◆ **Your objective**
Within the entries below, the lines from the one with "html: <div> <div>CPIA</div>" through the one with "gap: 4px ->" are to be set down exactly, both ends kept.

◆ **Listed records**

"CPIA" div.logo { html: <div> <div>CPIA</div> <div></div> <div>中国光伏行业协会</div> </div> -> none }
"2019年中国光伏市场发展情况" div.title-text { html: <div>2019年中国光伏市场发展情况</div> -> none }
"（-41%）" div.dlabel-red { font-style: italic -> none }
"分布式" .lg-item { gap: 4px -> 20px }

* * *

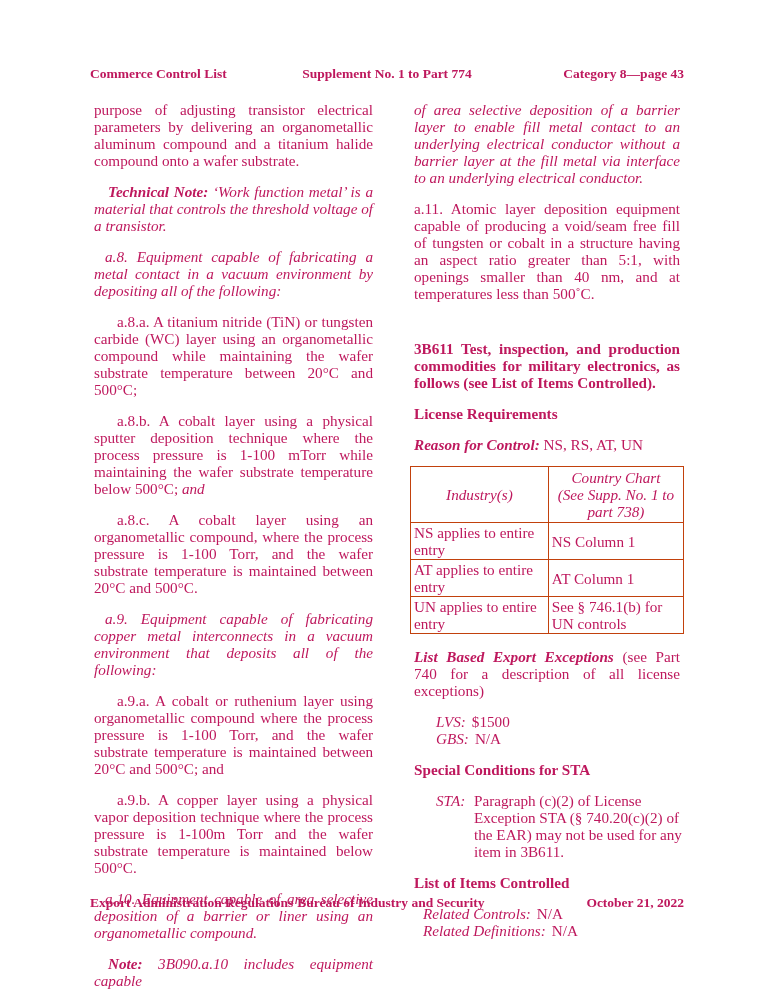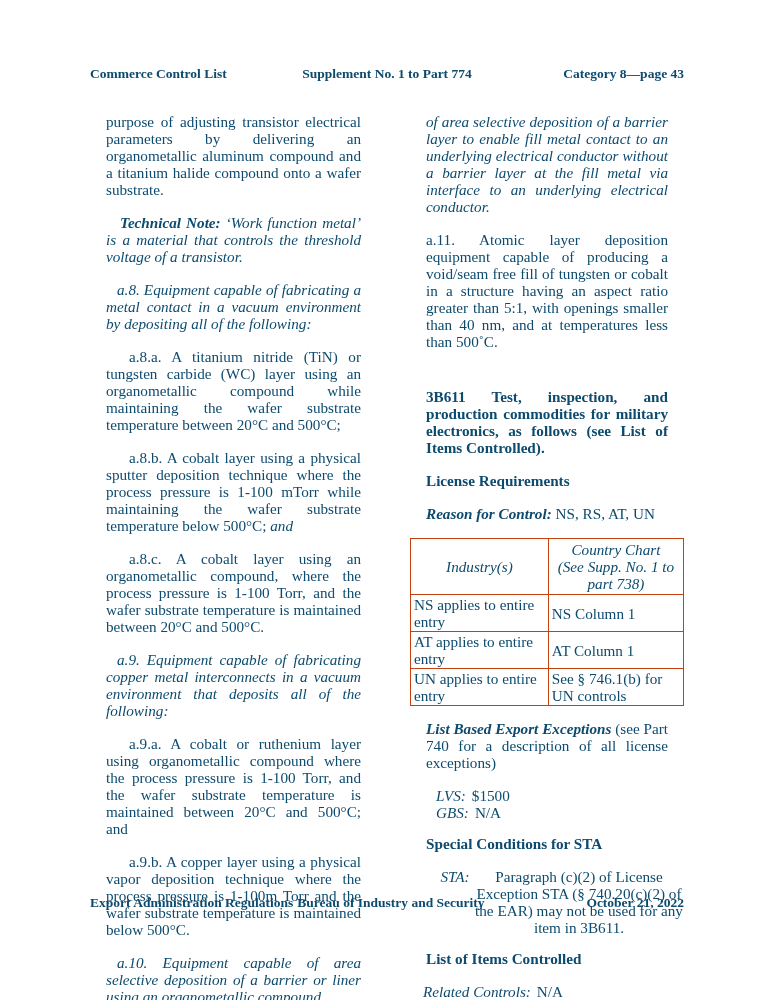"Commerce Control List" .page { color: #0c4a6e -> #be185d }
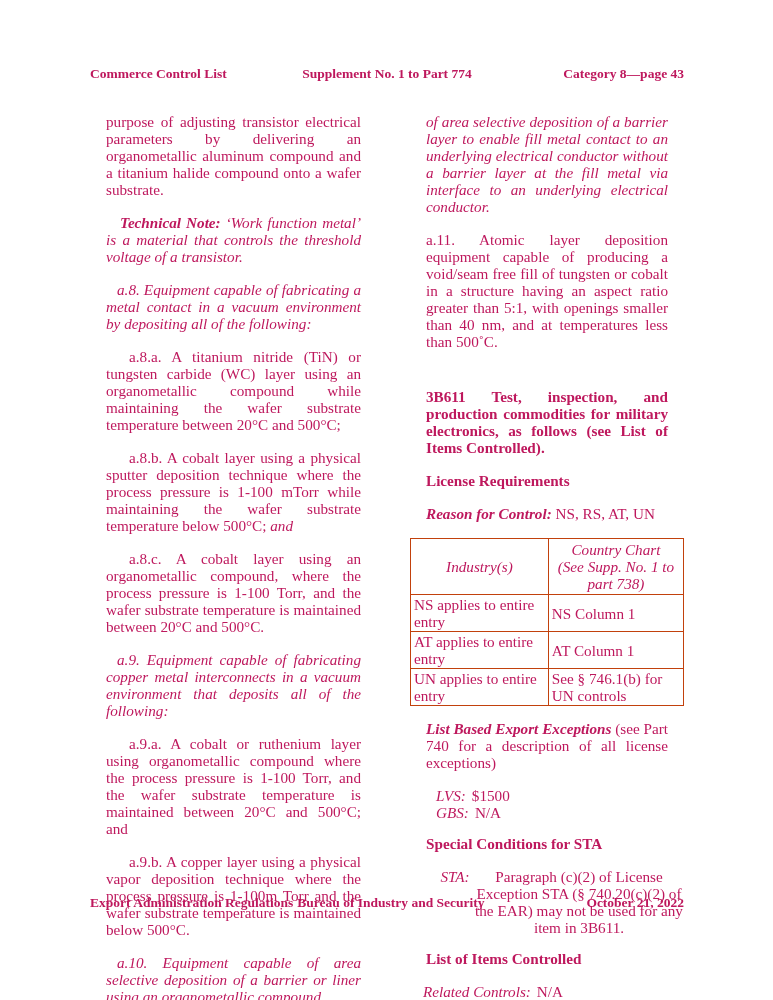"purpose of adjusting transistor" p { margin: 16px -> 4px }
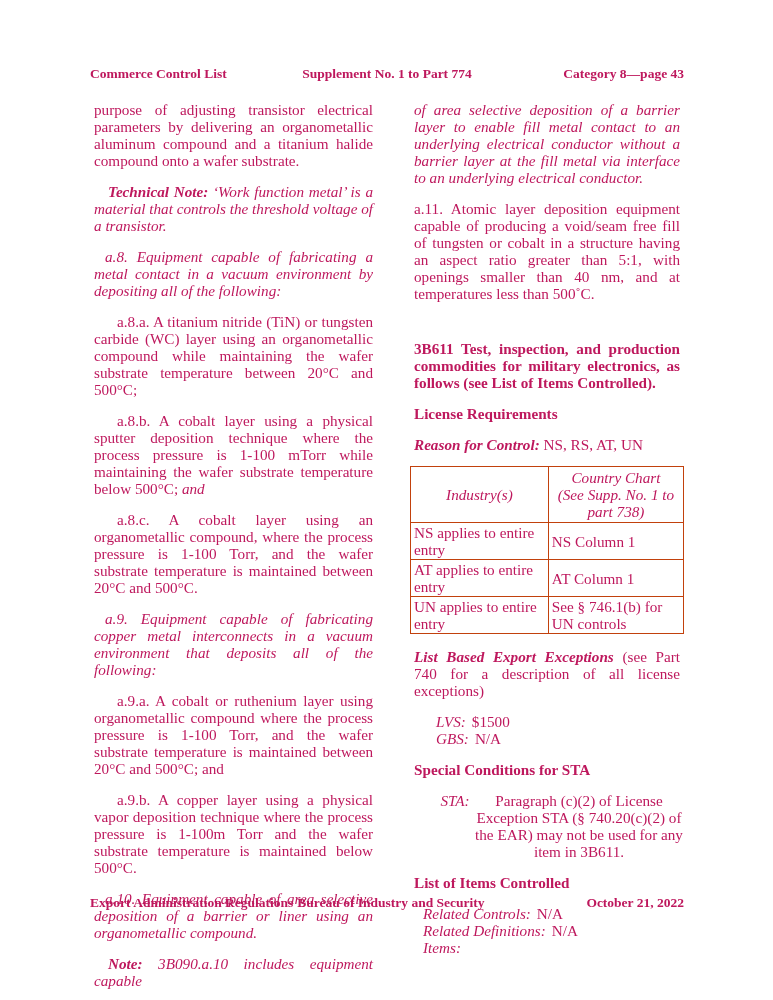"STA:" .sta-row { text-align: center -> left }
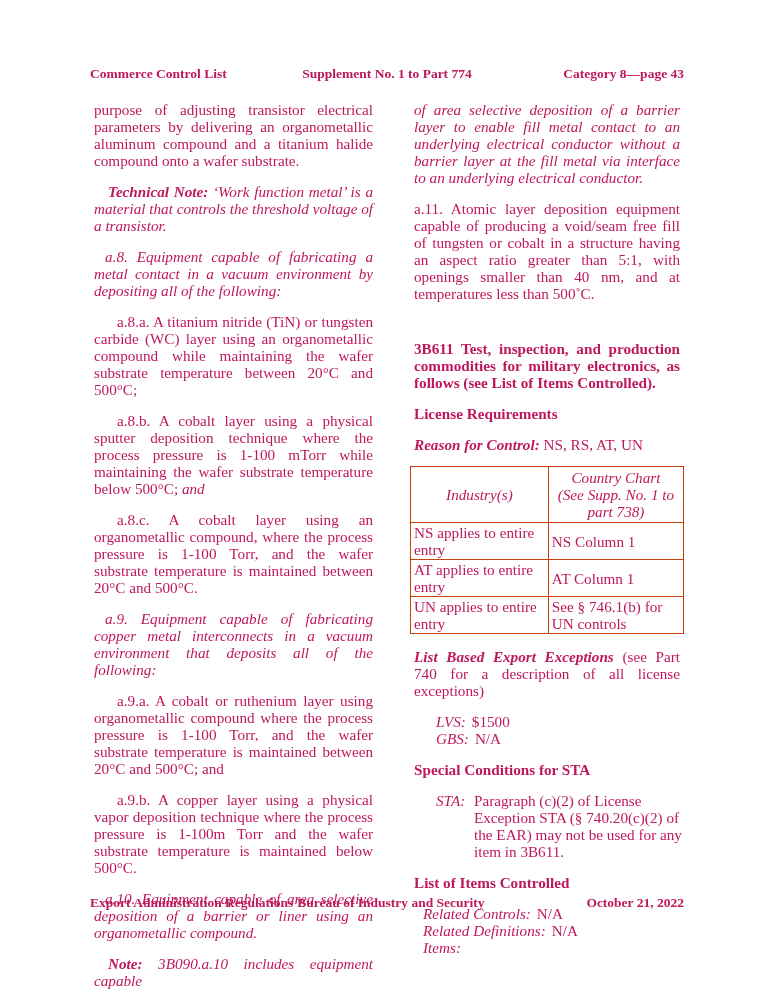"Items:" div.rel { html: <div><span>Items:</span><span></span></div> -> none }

---

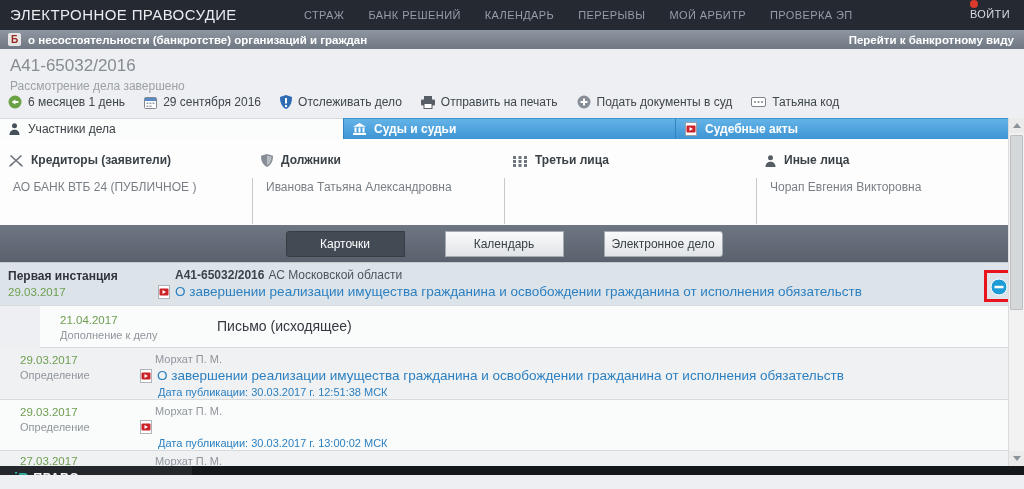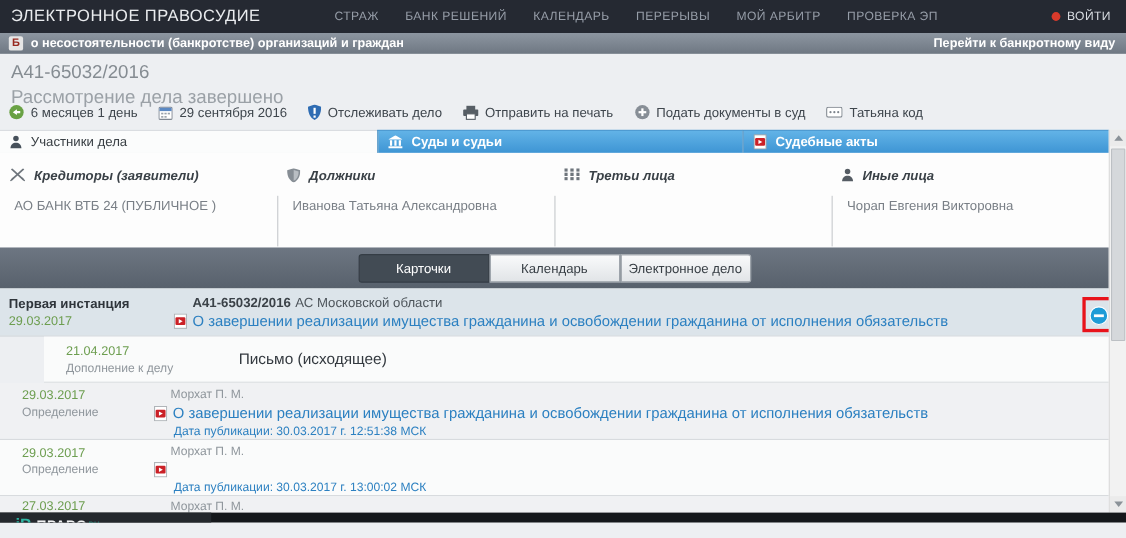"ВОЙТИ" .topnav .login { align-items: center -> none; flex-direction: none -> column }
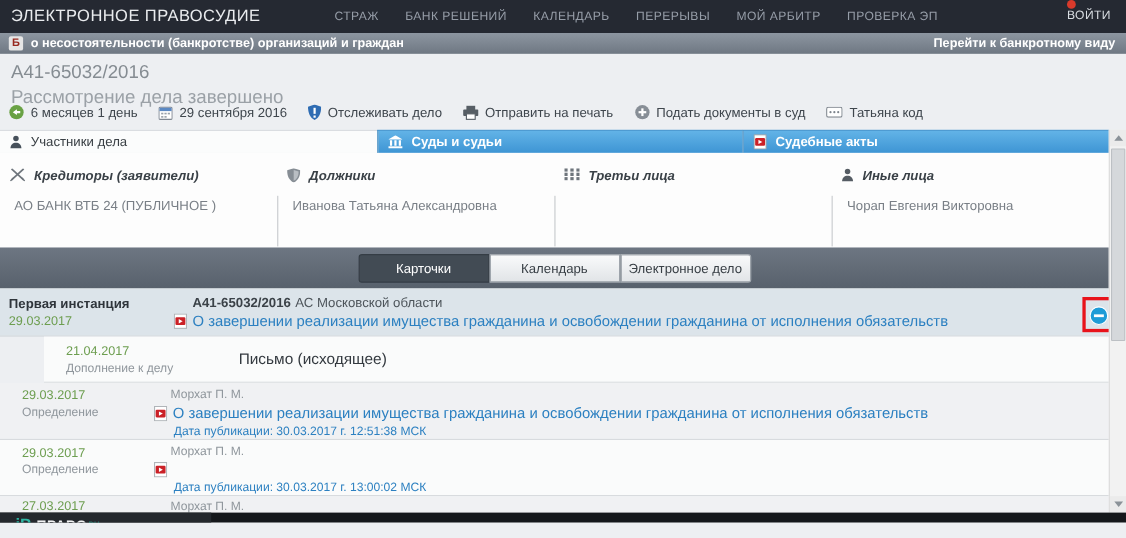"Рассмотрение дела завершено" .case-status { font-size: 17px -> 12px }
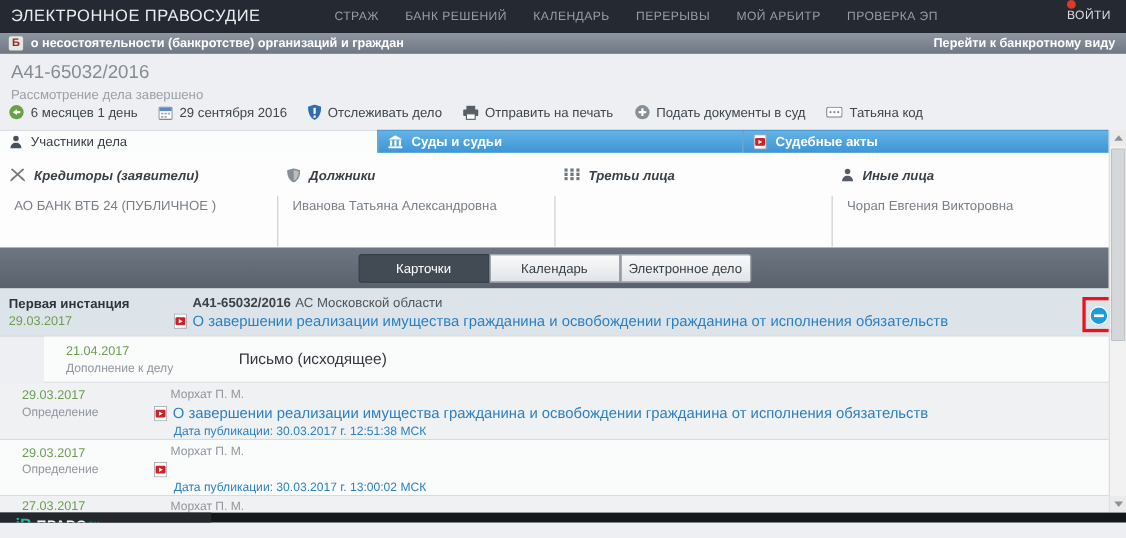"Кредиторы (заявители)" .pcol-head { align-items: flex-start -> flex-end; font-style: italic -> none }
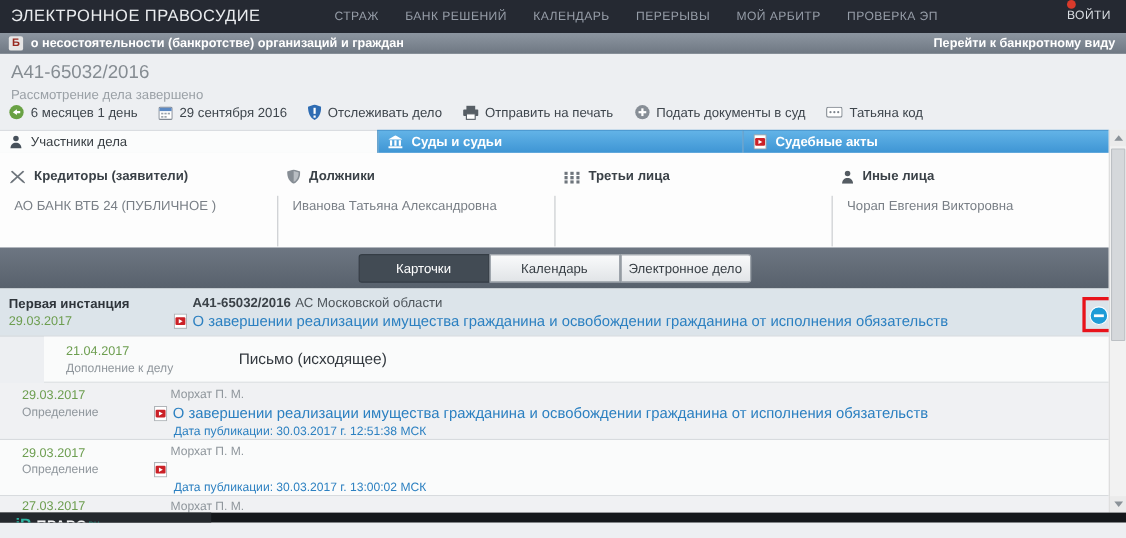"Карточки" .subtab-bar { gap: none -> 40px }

◆ **Result of this task**
"CPIA" div.logo { html: <div> <div>CPIA</div> <div></div> <div>中国光伏行业协会</div> </div> -> none }
"2019年中国光伏市场发展情况" div.title-text { html: <div>2019年中国光伏市场发展情况</div> -> none }
"（-41%）" div.dlabel-red { font-style: italic -> none }
"分布式" .lg-item { gap: 4px -> 20px }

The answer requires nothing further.